Obwohl meine Kehle wie zugeschnürt war, flüsterte ich: »Einen kurzen Rock und eine Bluse, die eigentlich einen Knopf zu weit aufgeknöpft ist.«
»Hast du nicht vergessen, die Unterwäsche aufzuzählen, oder trägst du etwa keine?«
Ich wurde feucht, meine Nippel waren längst hart, und ich fragte mich, wann ich das letzte Mal dermaßen erregt gewesen war. Vielleicht verstand ich den Hype um Paul Rawlings – oder ich hatte in letzter Zeit zu viel gearbeitet und zu wenig Vergnügen gehabt.
Aber für einen Moment verschwand die Welt und ich lauschte nur noch ehrfürchtig in den Hörer. »Entschuldigung, Sir.«
»Öffne deine Schenkel für mich, Chloe, und sag mir, was du drunter trägst.«
Meine Haut strich über den abgewetzten Bezug des Beifahrersitzes, als ich tatsächlich gehorchte und die Beine spreizte.
Vorhin auf dem Dach hatte ich noch darüber gescherzt, und nun tat ich es wirklich, nur für den falschen Bruder.
»Mein Höschen ist schwarz, der BH …«
Ich zuckte zusammen, als die Tür aufgerissen wurde. Damien starrte mich an, dann meine Oberschenkel. Hastig presste ich sie zusammen und zerrte meinen Rock nach unten.
Er runzelte die Stirn, bevor er sein Handy in meiner Hand entdeckte. Wütend beugte er sich vor und nahm es aus meinen Fingern.
Ich war offiziell am Arsch.
»Hallo?« Er richtete sich auf, als er die Stimme seines Bruders erkannte, und blickte mich an, die Augenbraue hochgezogen.

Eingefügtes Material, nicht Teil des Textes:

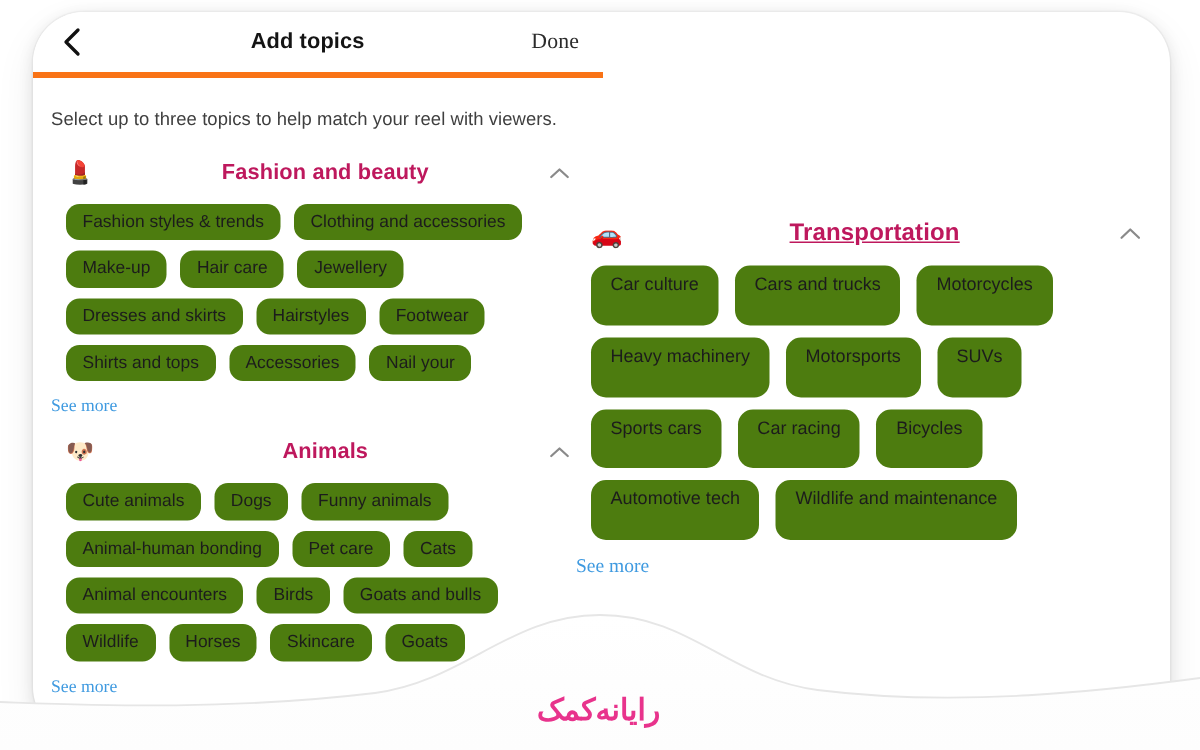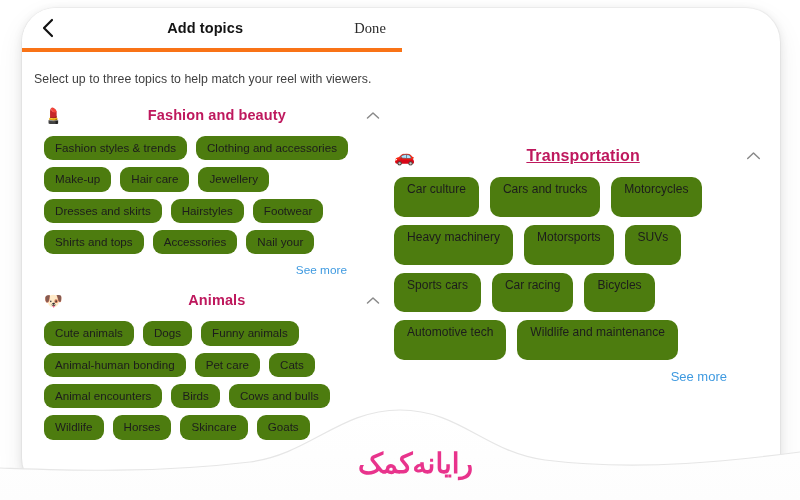"See more" .see-more-wrap { font-family: none -> Liberation Serif, serif; justify-content: flex-end -> flex-start }
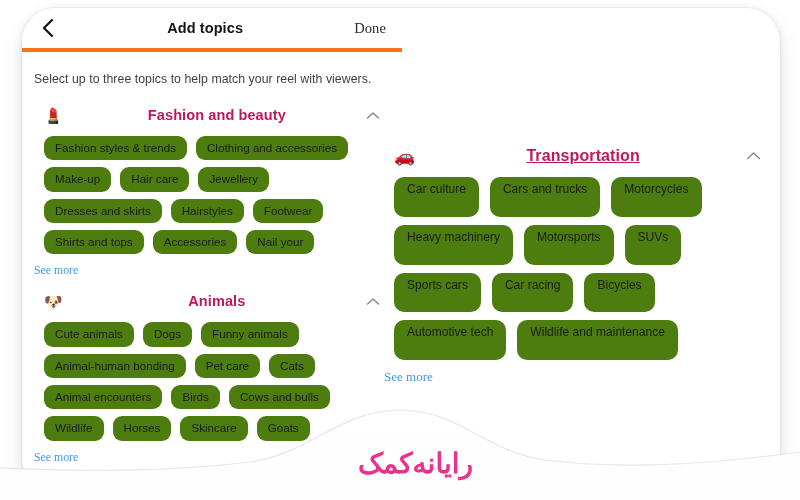"Cows and bulls" div.chip { text: Cows -> Goats }
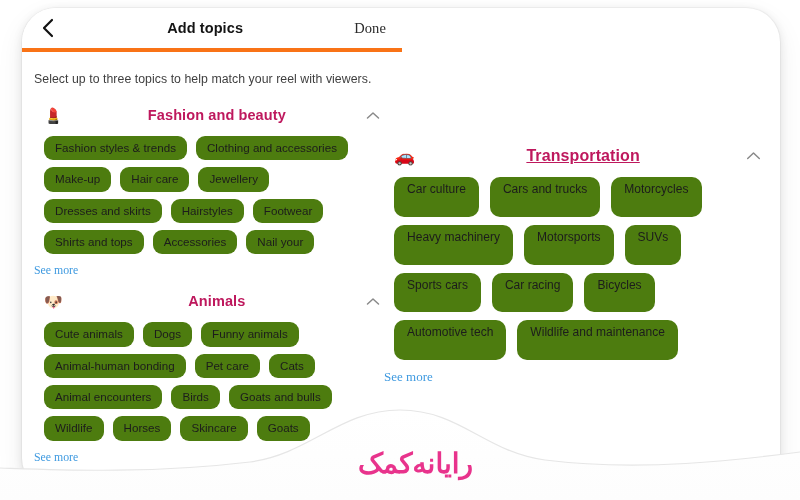"رایانهکمک" .watermark { font-size: 28px -> 20px; top: 450px -> 464px }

Das Blut schoss in meine Wangen und ich wandte den Kopf ab.
Damien entfernte sich vom Auto, sodass ich nicht hören konnte, worüber sie sprachen.
Ich wollte sterben. Was war denn nur in mich gefahren? Die Neugier würde mich eines Tages noch ins Grab bringen. Alles musste ich selbst ausprobieren und dabei immer einen Schritt zu weit gehen – hätte ich das Handy nicht einfach klingeln lassen können?
Jetzt hatte ich Damien den perfekten Grund geliefert, mich sozusagen hinauswerfen zu können.
Er kam zurück, umrundete das Auto und setzte sich hinters Steuer.
»Was hast du meinem Bruder erzählt, Sweetie?«
Ich räusperte mich. »Er hält mich möglicherweise für eine Prostituierte.«
»Das erklärt, warum er dich kennenlernen möchte.«
Am liebsten hätte ich mich zusammengekrümmt, während ich mich auf die vernichtenden Worte vorbereitete. Drei Tage? Ich hatte nicht einmal drei Stunden durchgehalten.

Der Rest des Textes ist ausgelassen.